Por Milagros Santillán.
La violencia silenciosa de la hipersexualización infantil.
No hay nada inocente en que una niña pose como una mujer.
No es “tierno”, no es “moderno”, no es “contenido viral”.
Es el síntoma de una maquinaria que hace años dejó de disimular: la infancia también es mercancía, y el algoritmo siempre encuentra formas de erotizar lo que debería ser intocable.
Las redes sociales crearon un escenario donde los cuerpos pequeños se transforman en objetos de lectura adulta. Un filtro, una pose, un gesto aprendido de TikTok; la coreografía que una nena repite frente al espejo sin entender que alguien, del otro lado, la va a mirar con códigos que no son los suyos. La hipersexualización funciona así: no viene desde la niña, sino desde quienes la consumen.
El problema no es la niñez, sino la mirada que la recorta.
Una cámara puede transformar una pirueta de juego en un acto performático. Un shortcito “de moda” deja de ser ropa cuando la pose imita la estética de una influencer adulta. Y el algoritmo, que no distingue ética, premia lo que retiene miradas: incluso las más peligrosas.
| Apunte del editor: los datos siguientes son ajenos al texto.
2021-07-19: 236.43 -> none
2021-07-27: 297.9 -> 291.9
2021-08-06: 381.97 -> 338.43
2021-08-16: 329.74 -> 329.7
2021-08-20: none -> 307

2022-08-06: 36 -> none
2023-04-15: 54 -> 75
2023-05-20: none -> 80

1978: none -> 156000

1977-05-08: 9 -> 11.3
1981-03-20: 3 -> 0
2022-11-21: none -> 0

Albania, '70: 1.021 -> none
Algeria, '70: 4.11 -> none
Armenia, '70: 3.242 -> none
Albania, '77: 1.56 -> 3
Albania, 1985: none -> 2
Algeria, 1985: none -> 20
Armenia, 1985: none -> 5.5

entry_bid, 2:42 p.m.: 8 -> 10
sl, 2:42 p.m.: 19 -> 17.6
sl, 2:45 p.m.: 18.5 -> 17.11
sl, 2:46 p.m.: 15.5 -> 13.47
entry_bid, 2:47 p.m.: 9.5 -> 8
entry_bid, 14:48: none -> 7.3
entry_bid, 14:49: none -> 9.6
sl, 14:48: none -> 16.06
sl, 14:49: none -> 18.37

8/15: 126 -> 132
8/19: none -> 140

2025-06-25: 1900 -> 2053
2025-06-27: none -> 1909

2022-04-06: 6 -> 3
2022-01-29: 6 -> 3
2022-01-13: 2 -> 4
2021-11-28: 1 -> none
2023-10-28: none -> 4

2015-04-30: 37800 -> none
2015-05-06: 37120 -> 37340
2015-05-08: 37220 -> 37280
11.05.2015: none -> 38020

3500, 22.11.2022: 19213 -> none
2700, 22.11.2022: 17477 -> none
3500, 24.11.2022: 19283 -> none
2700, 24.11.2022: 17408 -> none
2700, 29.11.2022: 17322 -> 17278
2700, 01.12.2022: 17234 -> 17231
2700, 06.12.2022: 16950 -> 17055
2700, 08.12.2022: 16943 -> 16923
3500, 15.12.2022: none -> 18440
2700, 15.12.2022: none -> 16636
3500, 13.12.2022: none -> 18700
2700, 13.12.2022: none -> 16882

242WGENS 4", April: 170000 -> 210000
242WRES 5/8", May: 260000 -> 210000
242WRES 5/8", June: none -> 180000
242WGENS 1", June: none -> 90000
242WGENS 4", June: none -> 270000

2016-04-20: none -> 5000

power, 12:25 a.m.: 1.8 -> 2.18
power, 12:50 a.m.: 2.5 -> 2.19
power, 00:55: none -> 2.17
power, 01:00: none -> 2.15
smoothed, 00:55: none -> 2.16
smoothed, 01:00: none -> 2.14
Las plataformas se llenaron de niñas maquilladas, peinadas y vestidas con una estética que replica códigos eróticos adultos. Muchas veces, con la complicidad inconsciente de sus familias, que no siempre miden que detrás de cada “awww” hay también una audiencia que convierte a esas niñas en fantasía, tendencia o consumo.
La hipersexualización infantil no es un accidente cultural: es una forma de violencia digital.
Una violencia que empieza en el feed, se multiplica en los comentarios y termina instalando la idea de que los cuerpos de las niñas pueden ser evaluados, comparados, deseados. Y cuando eso se normaliza, el terreno para los abusos —digitales o no— queda peligrosamente allanado.
Hay quienes se escudan en el argumento de que “solo es un baile”, “solo es maquillaje”, “solo es una foto”. Pero nada es “solo” cuando el público es masivo y las lecturas son adultas. Las niñas no pueden defenderse del deseo ajeno. No pueden controlar qué interpretación hace otro de su cuerpo. No pueden decidir si quieren ser vistas así.
Por eso, hablar de hipersexualización infantil no es moralismo; es política de cuidado.
Es preguntarnos qué tipo de cultura estamos alimentando cada vez que ponemos a una niña delante de una cámara y la empujamos a parecer algo que no es.
Es asumir que la privacidad también es un derecho.
Y que la exposición puede ser una forma de explotación.
Proteger la infancia implica también dejar de producir imágenes que la vuelvan deseable para miradas adultas. Implica revisar nuestras prácticas: qué subimos, qué celebramos, qué replicamos. Implica admitir que la viralidad no vale una niñez sacrificada.
Porque un cuerpo pequeño no está para ser leído como grande.
Porque la inocencia no debe competir con el algoritmo.
Y porque la infancia no necesita likes: necesita resguardo.